We have spent actually everyday together. Writing this, I am sitting across from Anna in, once again, a Wilson booth. We have spent the last eight hours together in which at least two of those hours were dedicated to asking each other how the god damn hell in god’s name are we still able to be near each other and are you sure you’re not sick of me? As January took off I had no idea what my month long excursion would look like with Anna. Early on, I felt doubtful. When you spend this much time with someone it can either break down barriers and make your friendship stronger, or expose cracks in foundation and character, forcing the two to realize maybe we aren’t as good of friends as we thought we were.
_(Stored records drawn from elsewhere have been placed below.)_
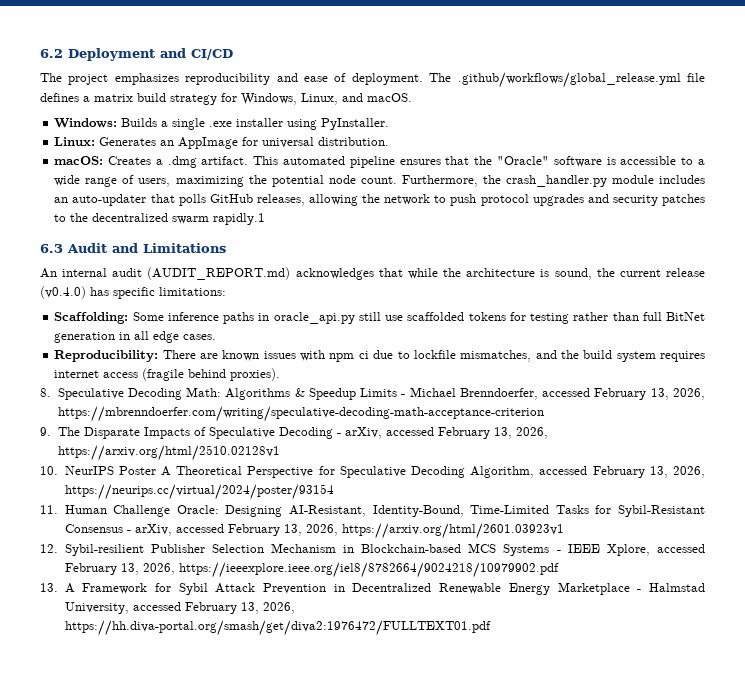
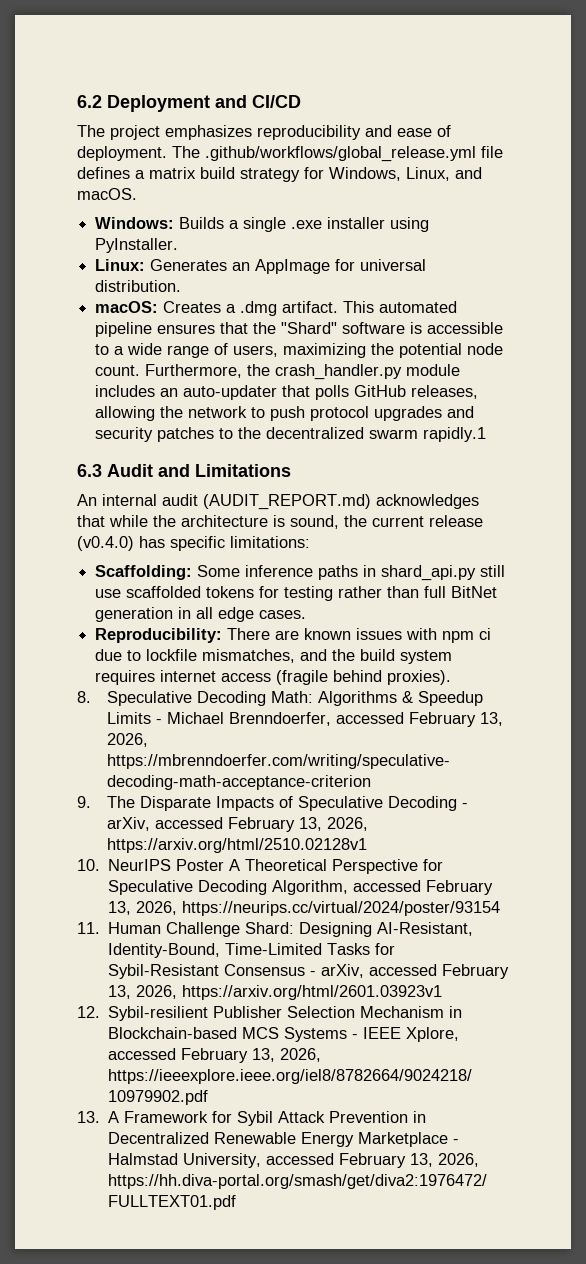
- This automated pipeline ensures that the "Oracle" software is accessible to a wide range of users, maximizing the potential node count.
+ This automated pipeline ensures that the "Shard" software is accessible to a wide range of users, maximizing the potential node count.
- Scaffolding: Some inference paths in oracle_api.py still use scaffolded tokens for testing rather than full BitNet generation in all edge cases.
+ Scaffolding: Some inference paths in shard_api.py still use scaffolded tokens for testing rather than full BitNet generation in all edge cases.
- 11. Human Challenge Oracle: Designing AI-Resistant, Identity-Bound, Time-Limited Tasks for Sybil-Resistant Consensus - arXiv, accessed February 13, 2026, https://arxiv.org/html/2601.03923v1
+ 11. Human Challenge Shard: Designing AI-Resistant, Identity-Bound, Time-Limited Tasks for Sybil-Resistant Consensus - arXiv, accessed February 13, 2026, https://arxiv.org/html/2601.03923v1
Post-Mansfield I wondered if Anna would be able to handle my off-the-cuff and heinous lifestyle. Would she feel burdened by my lack of preparation? Was I bringing enough to the table? Post-Arctic Cat I began to feel stronger in our partnership, as we worked together and whipped around, however it wasn’t until SkiMo that I felt like we both realized that we could make this work. We both made it there, with all of our gear, and ready to skin up for the race. It was so simple, yet I was so proud of myself. I know my weaknesses and although I wouldn’t say that I am completely void of a frontal lobe I can definitely recognize my outstanding lack of organization. Our hiccup with MRG left me a little racked with guilt. I pride myself in saying yes, but what does it matter if you say yes and don’t pull through? I have enough people bailing on me at any given moment to supply the whole student-body with three personal flakes. I did not want to be one of them. Waking up at 7am I called Anna asking where to meet on the trail, having not solidified a plan until ten minutes before. Anna, like any appropriate person, was caught off guard. I like to think that my pulling through at the last minute remains one my more charming qualities, but when you leave people stringing along who are depending on you and who have people depending on them the trait becomes less cute and more irritating.

“People were counting on me for a ride and I didn’t know if you would make it…We aren’t hiking anymore, you didn’t get here in time…” she said. I wanted to say Anna, you know me, I always make it, don’t count me out; but I didn’t know if that was completely true. Anna waits the extra twenty minutes it takes for me to come to the gym, she understands when I don’t make it to Shannon, she doesn’t hold it against me when I fuck up my trip to Westport, again. She, if anyone does, has the right to count me out. “Okay, no worries.” I said, hanging up and jury-rigging a new plan.

I hated the feeling, just like when we stood in the middle of Mansfield’s powder-covered-path, I felt young again. It was humbling. The whole month was humbling.

This month I learned a lot about myself, but mostly about Anna. I have discovered the way she operates comfortably and how she sacrifices half of her comfort just to cooperate with me. Appreciating the tiny leniencies that we allow one another and the glorious outcomes that we experience together has brought me to the overall conclusion that, Yes, this month exposed the cracks in our foundation, however instead of crumbling, we hand-made our own mortar and made it even stronger. Also, no I’m not dating Anna I swear we’re just friends.